- [Records provided]
Content starts

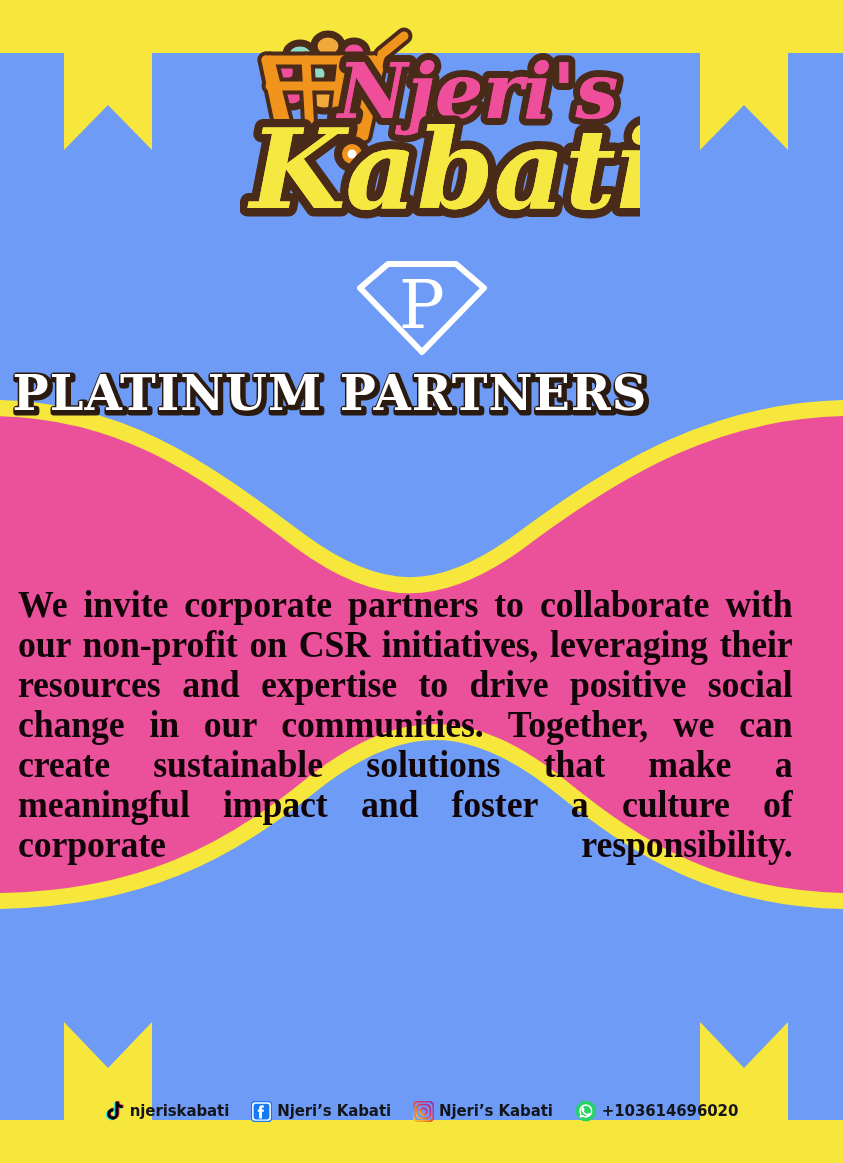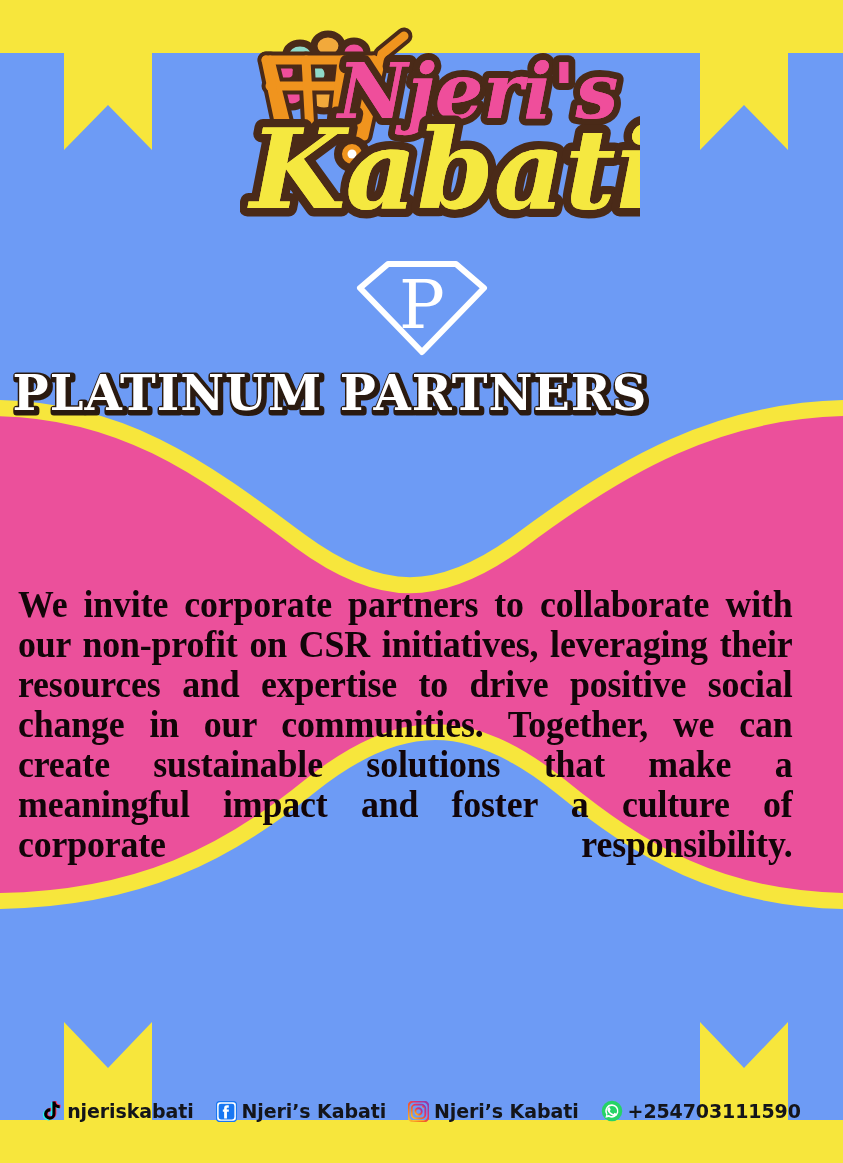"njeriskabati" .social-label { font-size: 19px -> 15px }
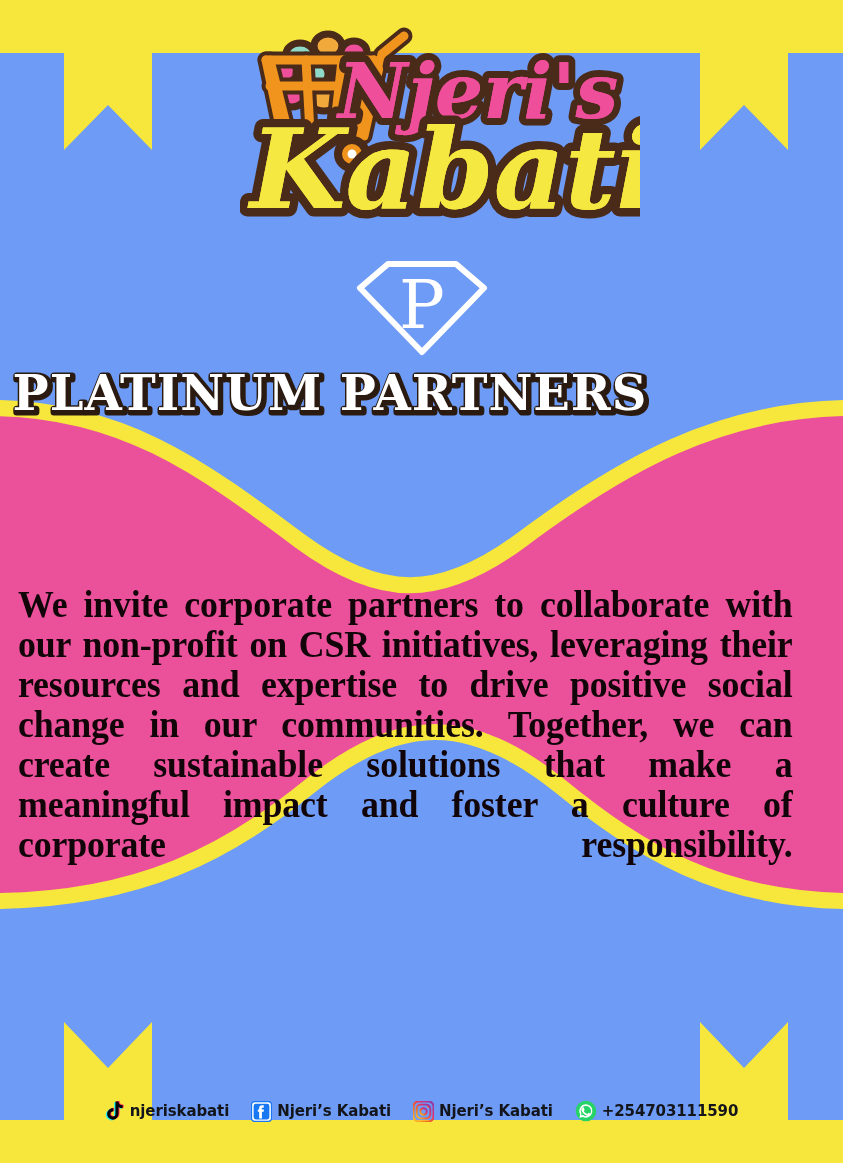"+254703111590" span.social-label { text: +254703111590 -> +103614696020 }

Content ends
Content starts

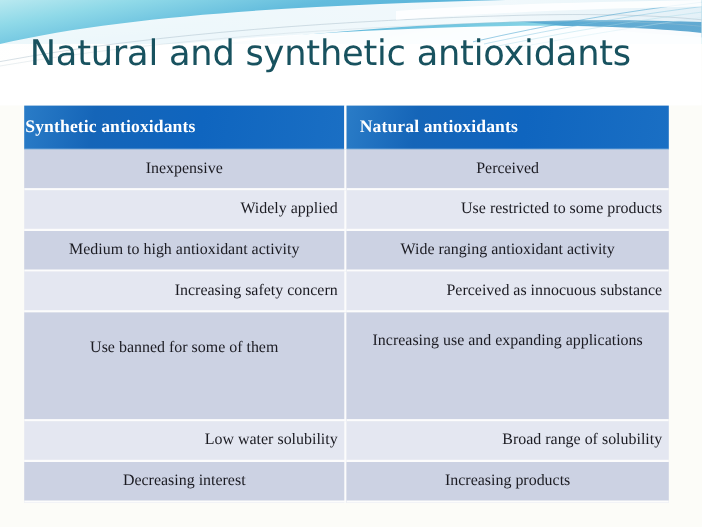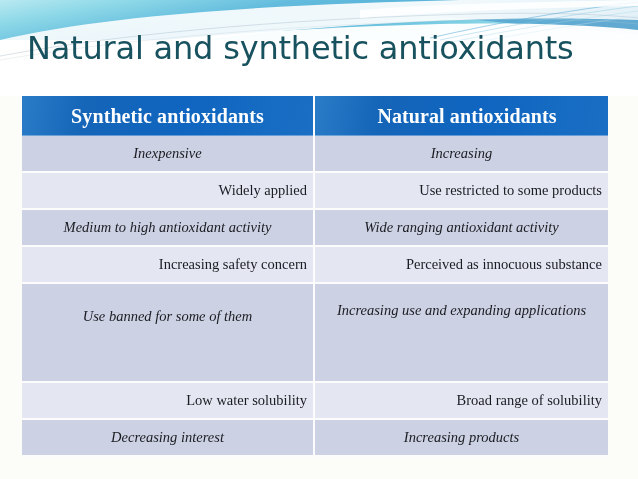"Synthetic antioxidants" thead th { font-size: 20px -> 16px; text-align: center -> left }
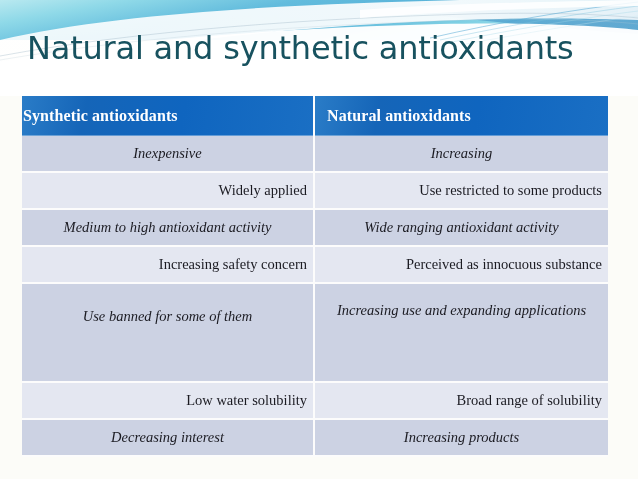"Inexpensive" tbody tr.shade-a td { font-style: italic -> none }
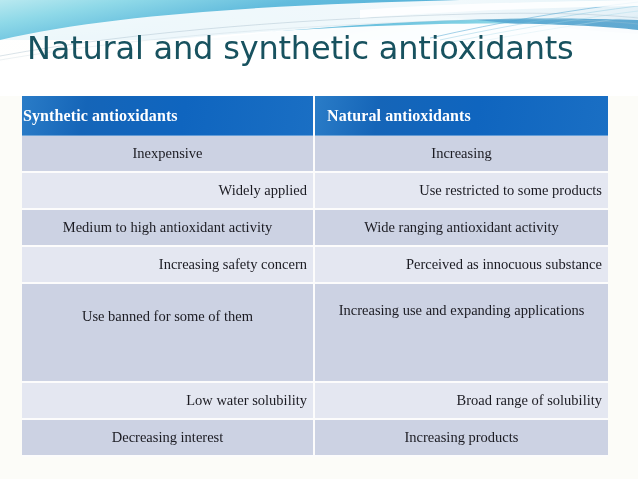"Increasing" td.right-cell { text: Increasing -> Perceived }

Content ends
Content starts

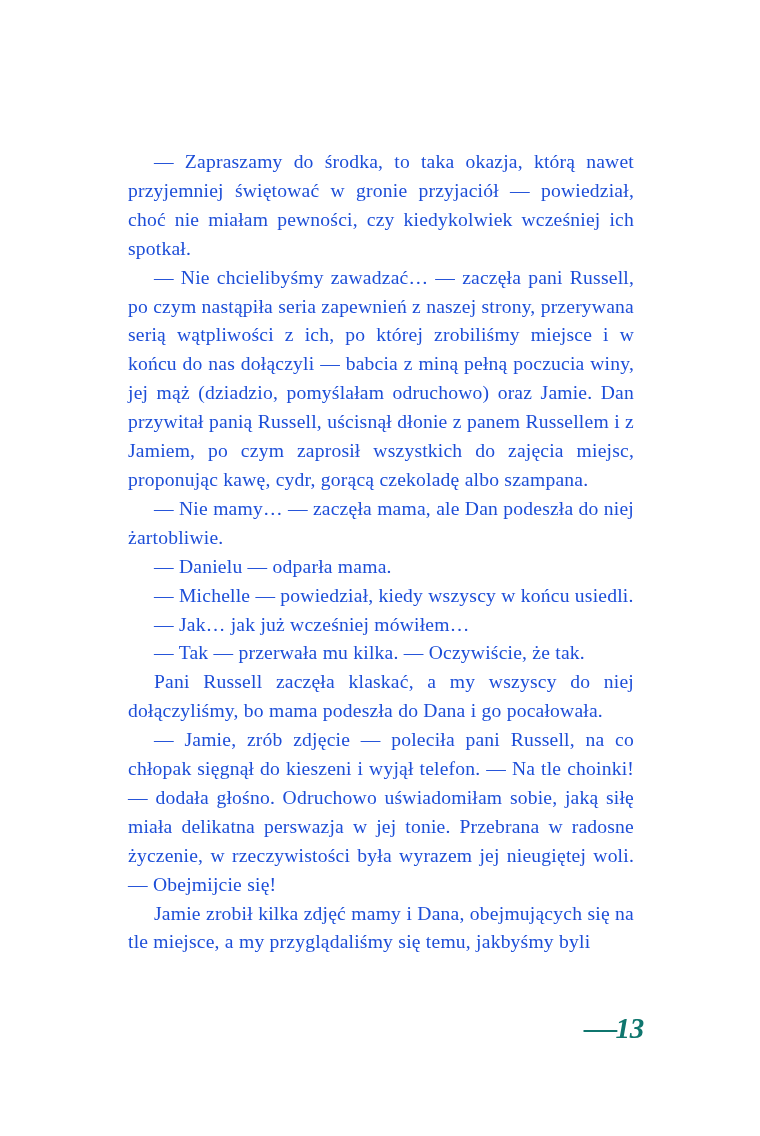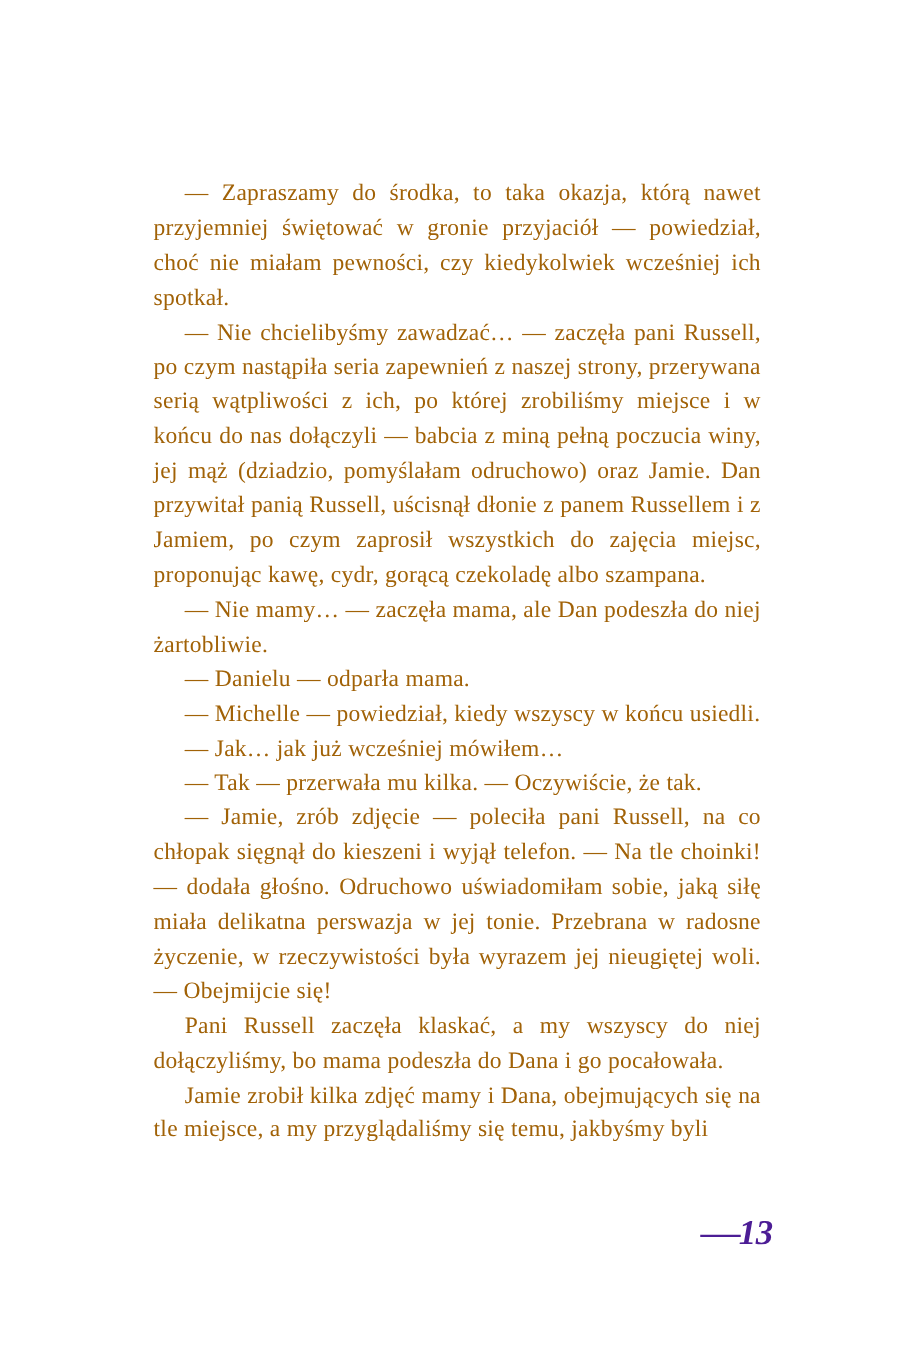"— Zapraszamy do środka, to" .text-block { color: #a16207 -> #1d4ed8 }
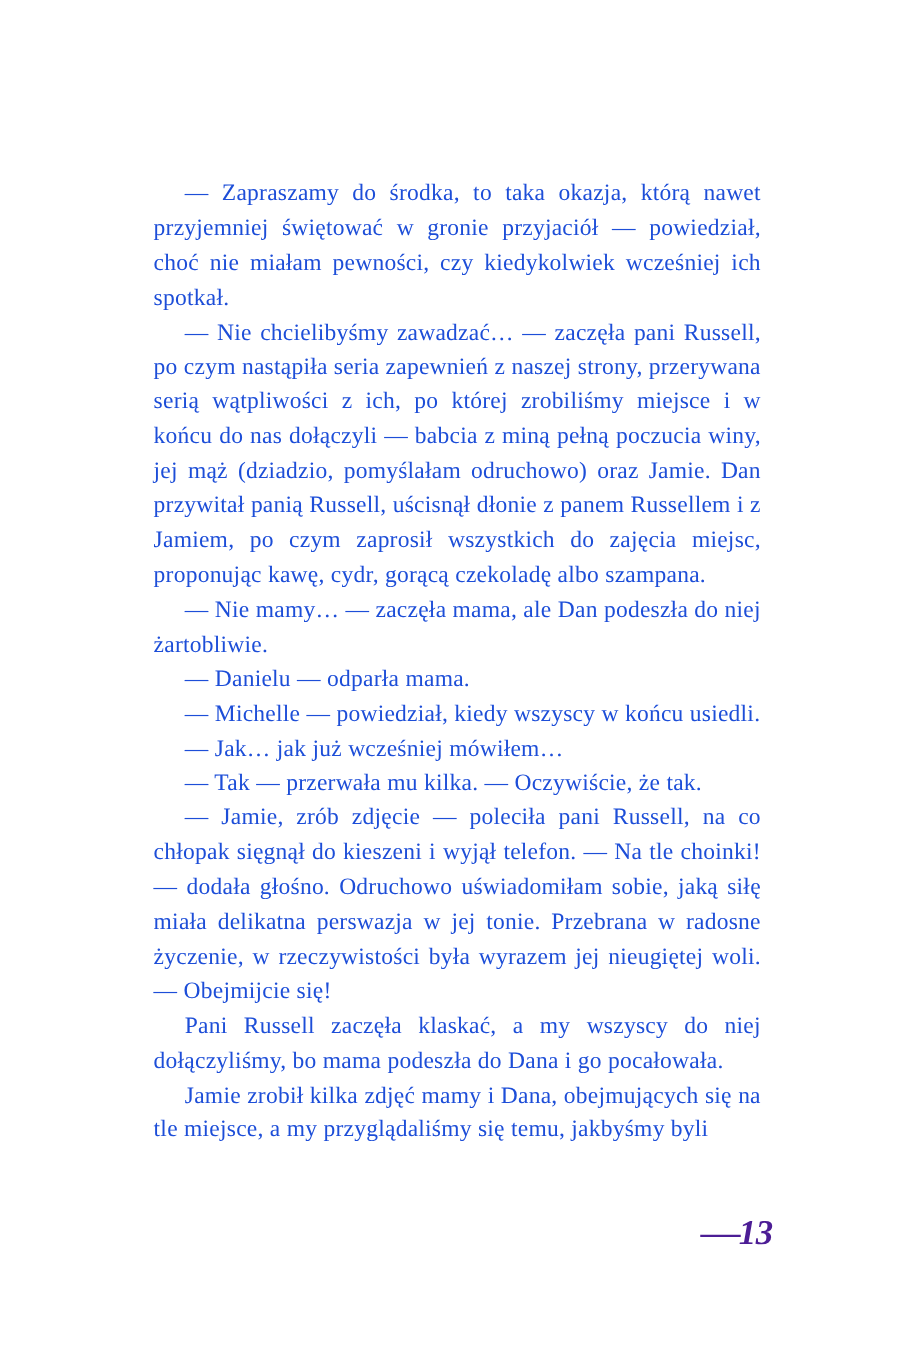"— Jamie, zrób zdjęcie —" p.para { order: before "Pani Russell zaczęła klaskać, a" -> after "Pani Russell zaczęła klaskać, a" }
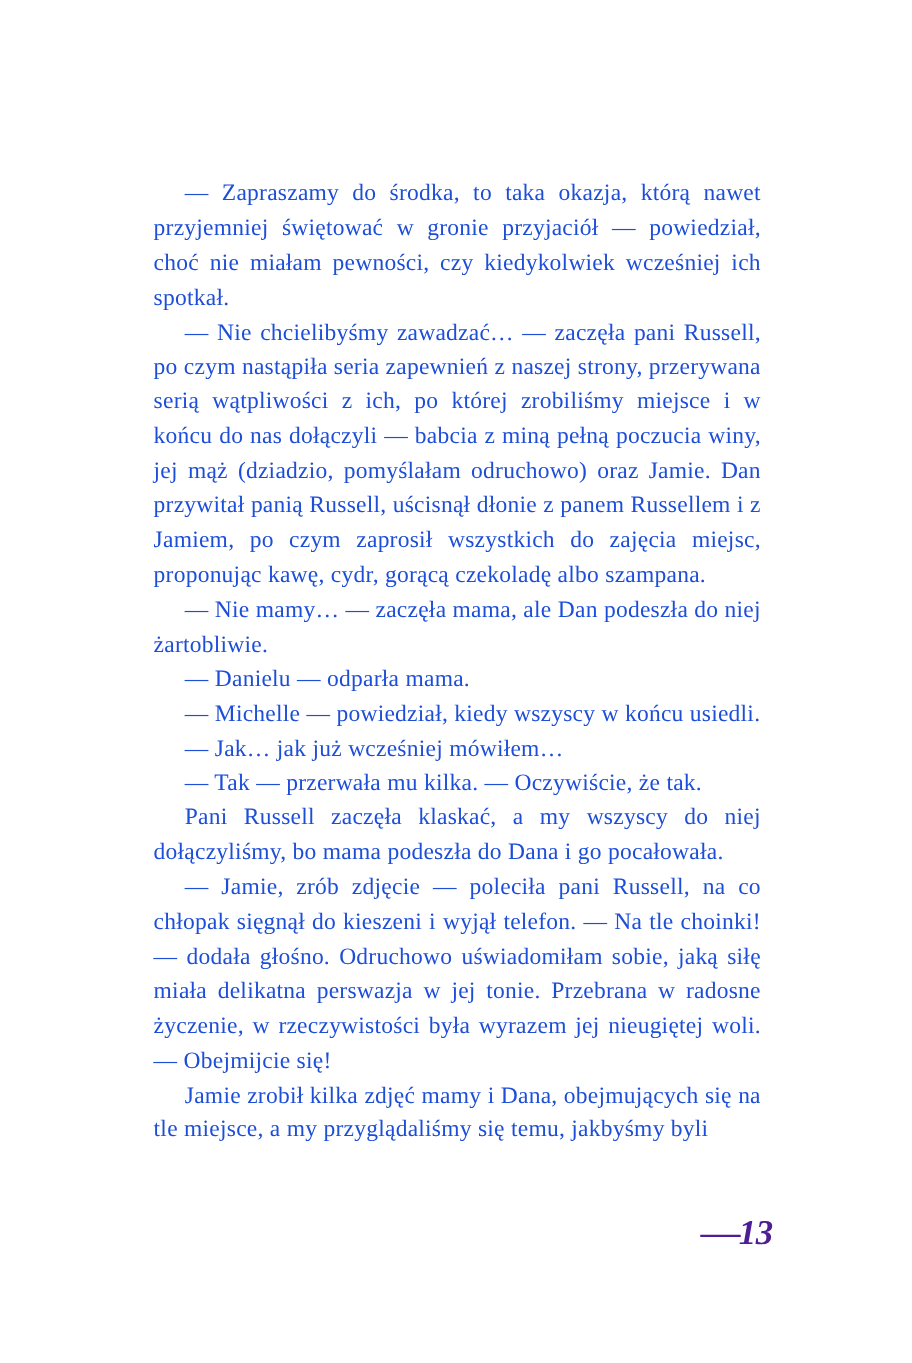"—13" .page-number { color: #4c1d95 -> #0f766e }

Content ends

Look above for the line with "tbody tr.shade-a td" and the line with "text: Increasing ->". Give again exactly those two lines and all lines between them, pictures excluded.

"Inexpensive" tbody tr.shade-a td { font-style: italic -> none }
"Increasing" td.right-cell { text: Increasing -> Perceived }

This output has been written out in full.